Isbister Geoffrey K, Downes Fiona, Sibbritt David, Dawson Andrew H, Whyte Ian M
Discipline of Clinical Pharmacology, University of Newcastle, Australia.
Crit Care Med. 2004 Jan;32(1):88-93. doi: 10.1097/01.CCM.0000104207.42729.E4.
To characterize the frequency of aspiration pneumonitis in an unselected population of overdose patients and, further, to identify factors that predispose to aspiration pneumonitis and the outcomes of patients with aspiration pneumonitis compared with those without.
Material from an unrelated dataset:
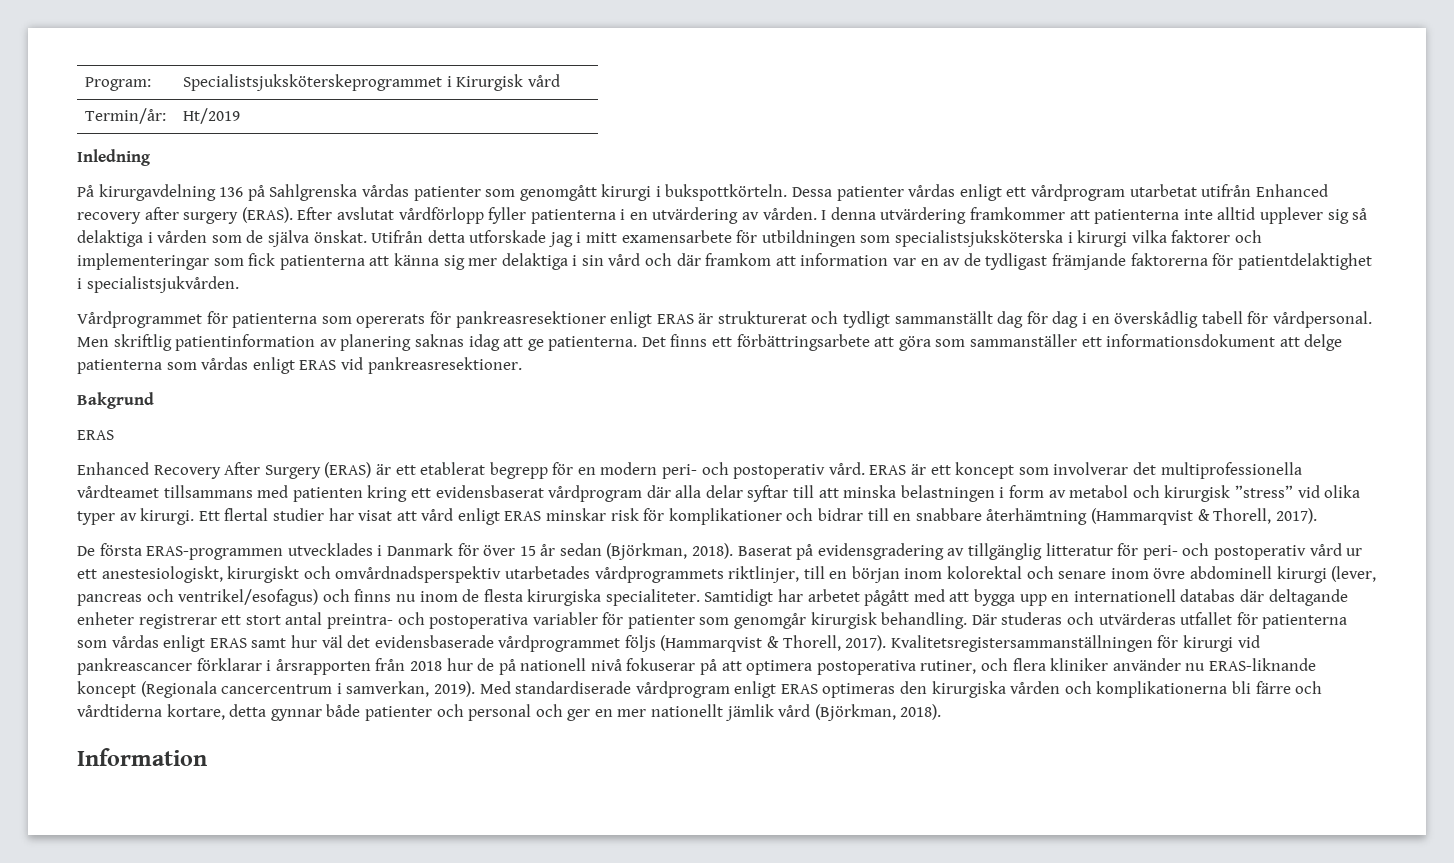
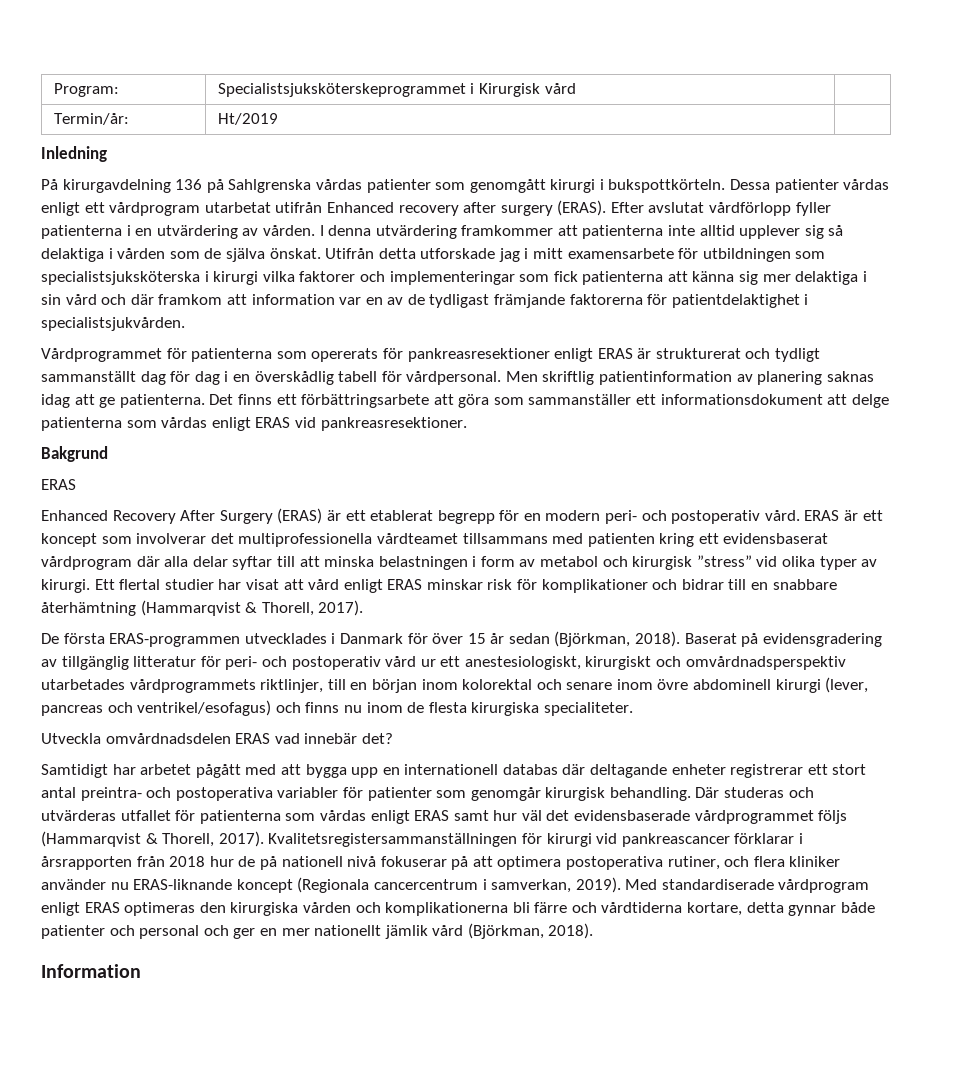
- Baserat på evidensgradering av tillgänglig litteratur för peri- och postoperativ vård ur ett anestesiologiskt, kirurgiskt och omvårdnadsperspektiv utarbetades vårdprogrammets riktlinjer, till en början inom kolorektal och senare inom övre abdominell kirurgi (lever, pancreas och ventrikel/esofagus) och finns nu inom de flesta kirurgiska specialiteter. Samtidigt har arbetet pågått med att bygga upp en internationell databas där deltagande enheter registrerar ett stort antal preintra- och postoperativa variabler för patienter som genomgår kirurgisk behandling.
+ Baserat på evidensgradering av tillgänglig litteratur för peri- och postoperativ vård ur ett anestesiologiskt, kirurgiskt och omvårdnadsperspektiv utarbetades vårdprogrammets riktlinjer, till en början inom kolorektal och senare inom övre abdominell kirurgi (lever, pancreas och ventrikel/esofagus) och finns nu inom de flesta kirurgiska specialiteter.
+ Utveckla omvårdnadsdelen ERAS vad innebär det?
+ Samtidigt har arbetet pågått med att bygga upp en internationell databas där deltagande enheter registrerar ett stort antal preintra- och postoperativa variabler för patienter som genomgår kirurgisk behandling.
Retrospective cohort study.
Toxicology unit of a tertiary referral hospital.
All poisoning admissions.
A total of 71 of 4,562 poisoning admissions to the Hunter Area Toxicology Service between January 1997 and October 2002 had definite aspiration pneumonitis (1.6%; 95% confidence interval, 1.2-2.0). Older age, Glasgow Coma Score of <15, spontaneous emesis, seizures, delayed presentation to hospital, and ingestion of tricyclic antidepressants were associated with an increased risk of aspiration pneumonitis. Paracetamol poisoning and female sex were associated with a decreased risk of aspiration pneumonitis with univariate analysis. Ingestion of alcohol, benzodiazepines, antipsychotics, and administration of activated charcoal were not associated with aspiration pneumonitis. A logistic regression model for predicting aspiration pneumonitis contained seven predictors: age, sex, Glasgow Coma Score of <15 (odds ratio, 3.14; 95% confidence interval, 1.87-5.27), emesis (odds ratio, 4.17; 95% confidence interval, 2.44-7.13), seizure, tricyclic antidepressant ingestion, and time from ingestion to presentation (delay of >24 hrs [odds ratio, 4.42; 95% confidence interval, 2.42-8.10]). The mortality for patients with aspiration pneumonitis was 8.5% compared with 0.4% for those without (odds ratio, 23; 95% confidence interval, 9-60; p <.0001), and they had a significantly higher intensive care unit admission rate. The median length of stay of patients with aspiration pneumonitis was 126 hrs (interquartile range, 62-210 hrs) compared with 14.7 hrs (interquartile range, 7-23 hrs) in patients without (p <.0001).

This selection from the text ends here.